Software and deployment

  • Inference servers: To run the model efficiently, enterprises need to deploy an inference server. Common options include:

    • NVIDIA NIM: Optimized for NVIDIA’s Hopper and Blackwell GPUs.

    • vLLM: A popular and highly performant inference engine.

    • Ollama: A simpler tool for local or on-premise model hosting.

  • Model optimization: Frameworks like NVIDIA’s TensorRT-LLM can be used to optimize the model for specific hardware configurations and improve performance.

  • Licensing: Since gpt-oss-120b is released under a permissive Apache 2.0 license, enterprises can use it for experimentation, commercial deployment, and fine-tuning without significant restrictions.
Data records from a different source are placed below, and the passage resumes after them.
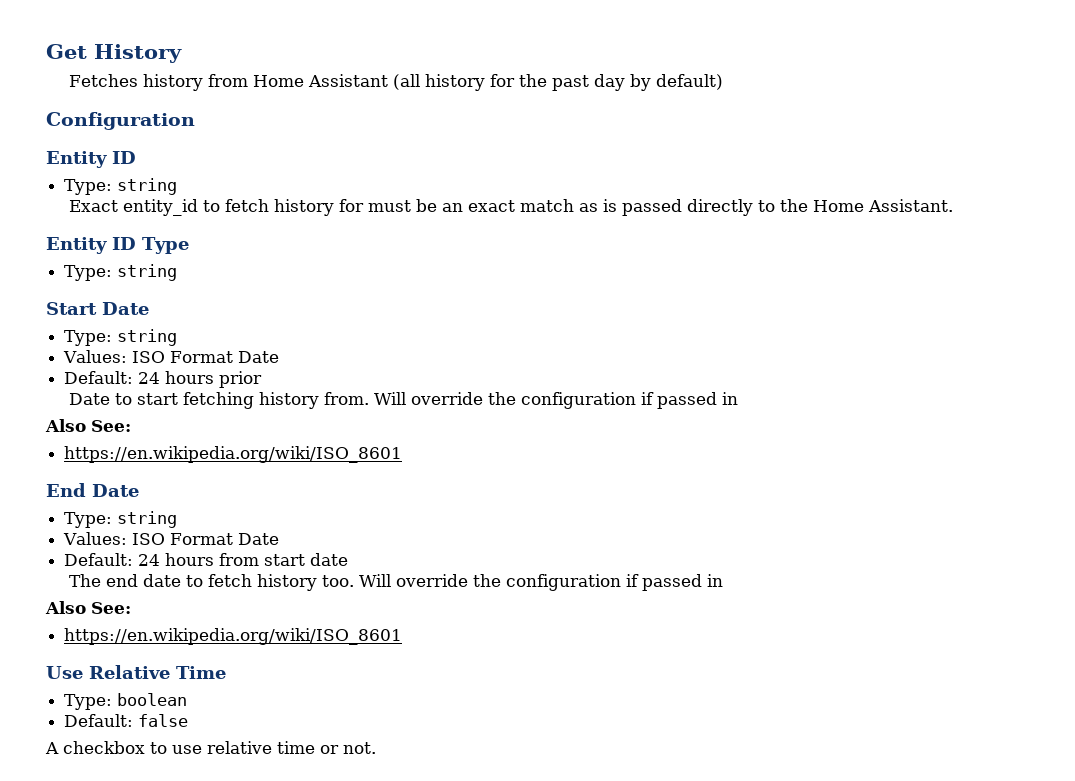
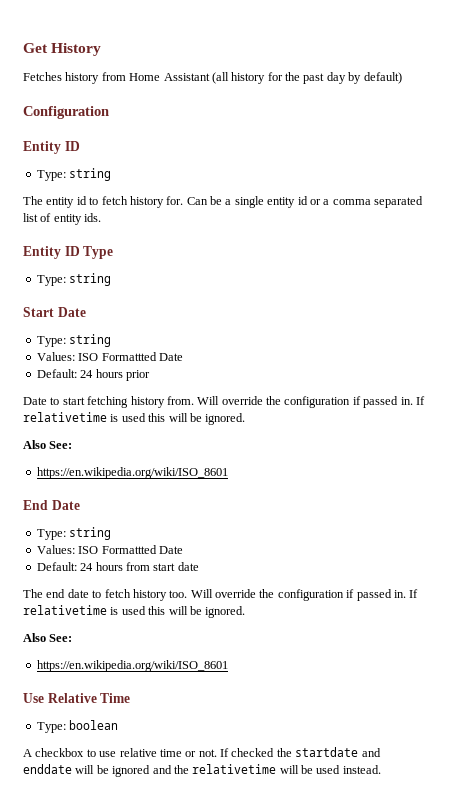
- Exact entity_id to fetch history for must be an exact match as is passed directly to the Home Assistant.
+ The entity id to fetch history for. Can be a single entity id or a comma separated list of entity ids.
  Start Date
  Type: string
- Values: ISO Format Date
+ Values: ISO Formattted Date
- Date to start fetching history from. Will override the configuration if passed in
+ Date to start fetching history from. Will override the configuration if passed in. If relativetime is used this will be ignored.
  End Date
  Type: string
- Values: ISO Format Date
+ Values: ISO Formattted Date
- The end date to fetch history too. Will override the configuration if passed in
+ The end date to fetch history too. Will override the configuration if passed in. If relativetime is used this will be ignored.
- Default: false
+ If checked the startdate and enddate will be ignored and the relativetime will be used instead.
Business and security considerations

  • Data sovereignty: For enterprises handling sensitive or regulated data, hosting the model on-premise ensures that data processing remains within a controlled and chosen region, meeting data sovereignty requirements.

  • Customization: Self-hosting gives enterprises complete control to fine-tune and adapt the model with their proprietary data, creating a more tailored and powerful solution.

  • Cost avoidance: Enterprises can avoid recurring API fees and manage costs more predictably than with a pay-per-use cloud service.